Evaluating the Obvious Alternatives

Consider three possible builder APIs:

// 1. Declarative but misleading
Deal buildDeal(const TradeInformation& request);

// 2. Brutally explicit
Deal buildDeal(
    int makerId,
    int takerId,
    double amount,
    const std::string& tradeIdentifierInternal,
    const std::string& tradeIdentifierExternal,
    Venue::Enum tradingVenue,
    const MakerDetails& makerDetails
);

// 3. “Compromise” struct
struct DealStruct {
    int makerId;
    int takerId;
    double amount;
    const std::string& tradeIdentifierInternal;
    const std::string& tradeIdentifierExternal;
    Venue::Enum tradingVenue;
    const MakerDetails& makerDetails;
};

Deal buildDeal(const DealStruct&);

Each reveals a different philosophy.

All three options fail for the same reason: they do not model proper contexts. What the builder actually needs is not “trade information” and not “seven primitives,” but a domain‑specific view of a trade relevant to this context.

Historically, teams addressed this with inheritance‑based adapters: a narrow interface would be introduced and the large input object would implement it. While effective, that approach tightly couples unrelated domains and introduces rigid hierarchies—an approach many teams now rightly avoid.

The solution: Views

We ultimately solved the problem by introducing views—read‑only projections over larger objects, similar in spirit to std::string_view.

A view represents a context‑specific contract:

• It provides exactly what the API needs in terms of bounded context.
• It speaks the language of that bounded context.
• It cannot accidentally expand without changing the type itself.

Crucially, a view is a DDD artifact. It formalizes the boundary between contexts and forces translation at that boundary.

Example: PartiesView

For us, a view marks a minimum set of domain concepts that is less leaky than our declarative API using TradeInformation but more readable. Below is a concrete example that provides details about trading parties.

#include <string>
#include <concepts>

template <typename V>
concept PartiesViewLike = requires(const V& v) {
    { v.makerId() }        -> std::convertible_to<int>;
    { v.takerId() }        -> std::convertible_to<int>;
    { v.amount() }         -> std::convertible_to<double>;
    { v.internalId() }    -> std::same_as<const std::string&>;
    { v.externalId() }    -> std::same_as<const std::string&>;
    { v.venue() }          -> std::same_as<Venue>;
    { v.makerDetails() }  -> std::same_as<const MakerDetails&>;
};

class PartiesView {
public:
    explicit PartiesView(const TradeInformation& ti) : d_trade(ti) {}

    int               makerId()      const { return d_trade.makerId(); }
    int               takerId()      const { return d_trade.takerId(); }
    double            amount()       const { return d_trade.amount(); }
    const std::string& internalId() const { return d_trade.internalId(); }
    const std::string& externalId() const { return d_trade.externalId(); }
    Venue             venue()        const { return d_trade.venue(); }
    const MakerDetails& makerDetails() const { return d_trade.makerDetails(); }

private:
    const TradeInformation& d_trade;
};

The PartiesView is a read‑only projection that exposes only the data required by adaptors dealing with party information. Any adaptor that accepts a PartiesViewLike can be confident it is operating within the correct bounded context, and the compiler will enforce the contract.

Takeaways

1. Never pass a “god object” (e.g., TradeInformation) into components that only need a slice of it.
2. Model the contract that each component truly requires—prefer explicit, domain‑specific types over primitive parameter lists.
3. Use view objects to create lightweight, read‑only projections that act as clear boundaries between bounded contexts.
4. Leverage concepts (or interfaces) to make those boundaries compile‑time enforceable.
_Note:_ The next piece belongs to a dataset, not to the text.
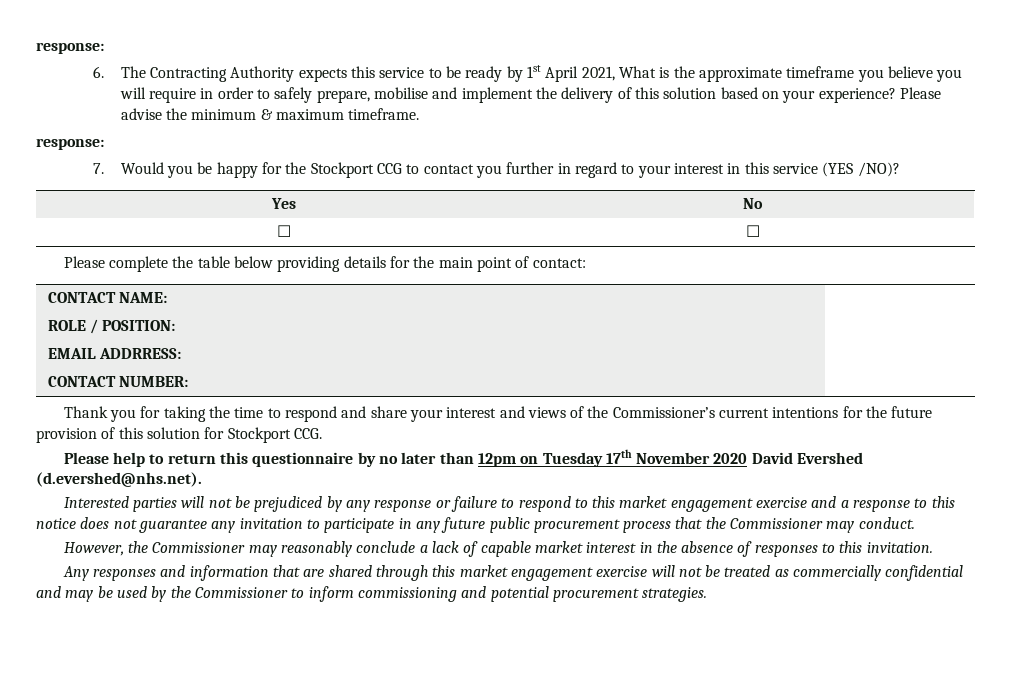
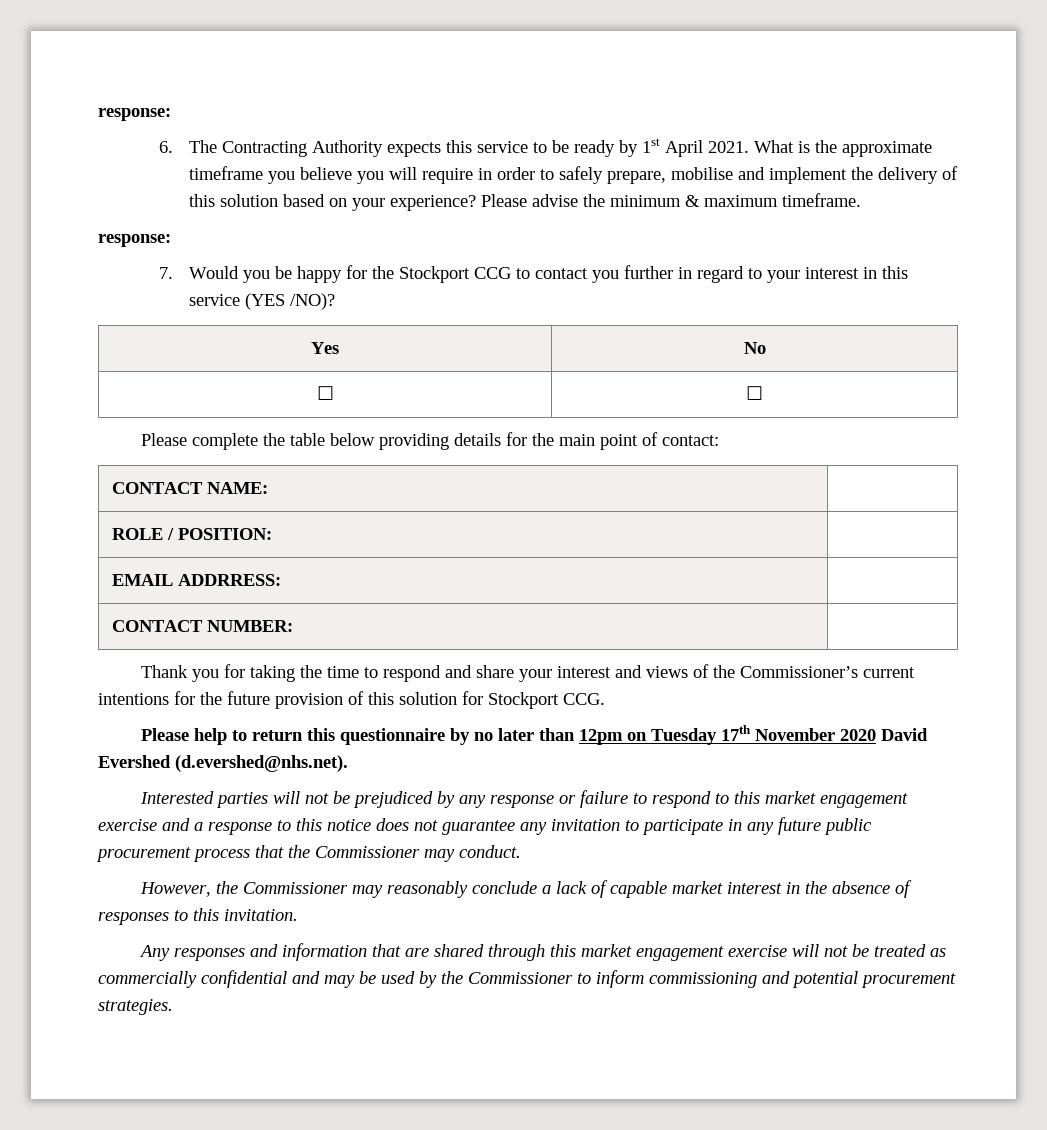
- 6. The Contracting Authority expects this service to be ready by 1st April 2021, What is the approximate timeframe you believe you will require in order to safely prepare, mobilise and implement the delivery of this solution based on your experience?
+ 6. The Contracting Authority expects this service to be ready by 1st April 2021. What is the approximate timeframe you believe you will require in order to safely prepare, mobilise and implement the delivery of this solution based on your experience?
By adopting views, we restored clear domain boundaries, eliminated implicit dependencies, and made testing straightforward—all without sacrificing readability at the call site.
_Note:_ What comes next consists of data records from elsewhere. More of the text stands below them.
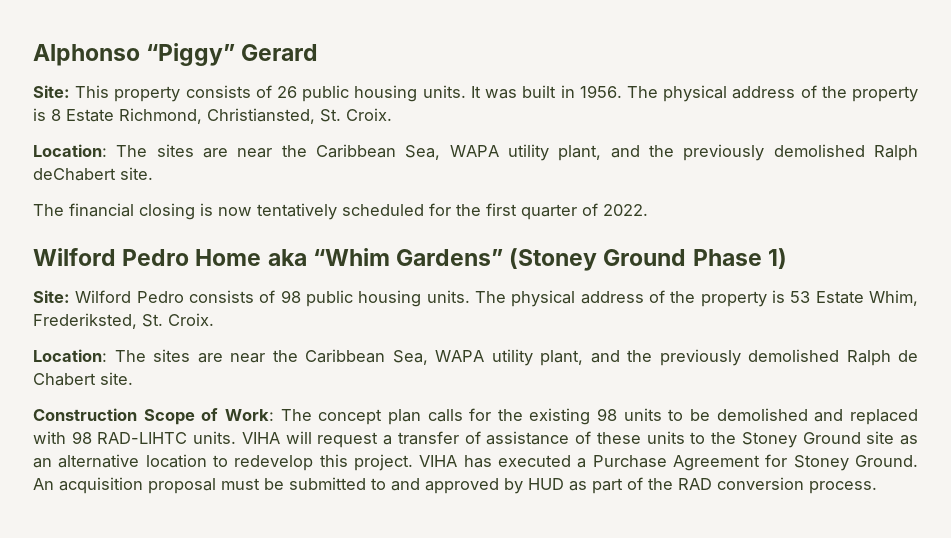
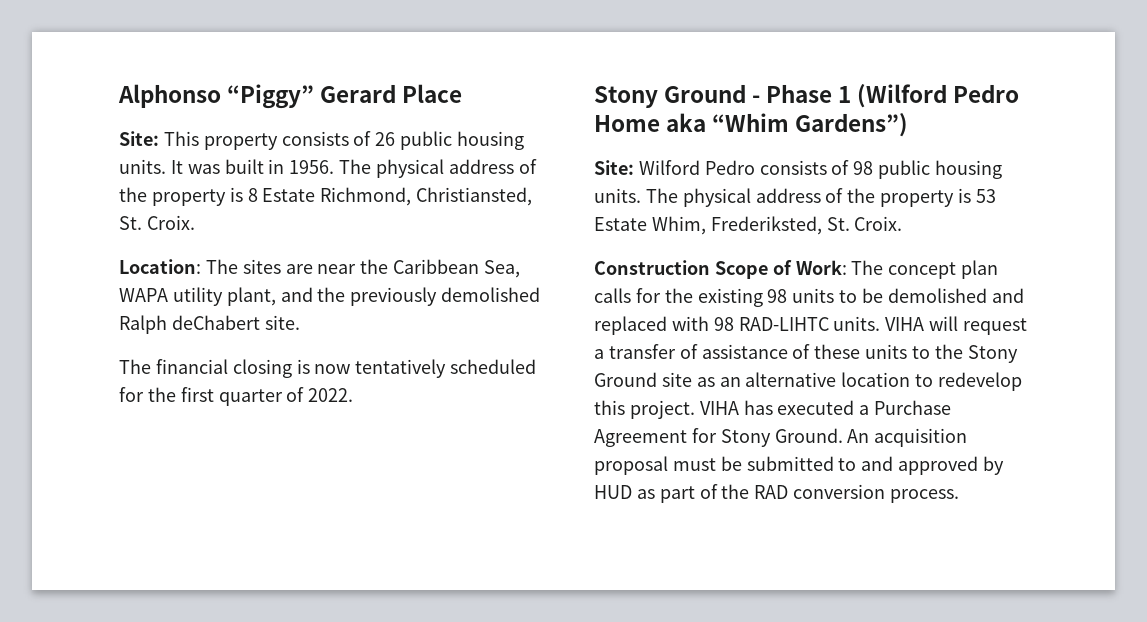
- Alphonso “Piggy” Gerard
+ Alphonso “Piggy” Gerard Place
- Wilford Pedro Home aka “Whim Gardens” (Stoney Ground Phase 1)
+ Stony Ground - Phase 1 (Wilford Pedro Home aka “Whim Gardens”)
- Location: The sites are near the Caribbean Sea, WAPA utility plant, and the previously demolished Ralph de Chabert site.
- VIHA will request a transfer of assistance of these units to the Stoney Ground site as an alternative location to redevelop this project.
+ VIHA will request a transfer of assistance of these units to the Stony Ground site as an alternative location to redevelop this project.
- VIHA has executed a Purchase Agreement for Stoney Ground.
+ VIHA has executed a Purchase Agreement for Stony Ground.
// Example usage of view adapters in a builder pattern

class Builder1 {
public:
    // The builder works with a read‑only view of the trade information.
    // The view exposes only the data the builder actually needs.
    template <typename TradeView>
    Deal buildDeal(const TradeView& v) const {
        Deal d;
        // ... use v.makerId(), v.internalId(), etc.
        return d;
    }

private:
    const TradeInformation& d_trade;
};

class Builder2 {
public:
    // A second builder that needs a different subset of the data.
    template <typename V>
    Deal buildDeal(const V& v) const {
        Deal d;
        // ... use v.makerId(), v.internalId(), etc.
        return d;
    }
};

Why use view adapters?

• Builders depend on exactly what they need – no more, no less.
• Call sites stay clean because views are cheap to construct from existing inputs.
• Unit tests become simpler and more focused; views can be instantiated with minimal data.
• Context leakage becomes visible and intentional, rather than accidental.

Benefits

• Re‑introduces the advantages of the Adapter pattern without inheritance and without widening contracts.
• If an adaptor needs only 10 fields, it should not see 100.
• Painful unit tests signal that your boundaries may be wrong.
• Hiding dependencies for the sake of “cleanliness” often undermines the domain model.

Final Takeaway

Narrow contracts are not just about aesthetics or test convenience.
They respect bounded contexts and preserve domain integrity over time.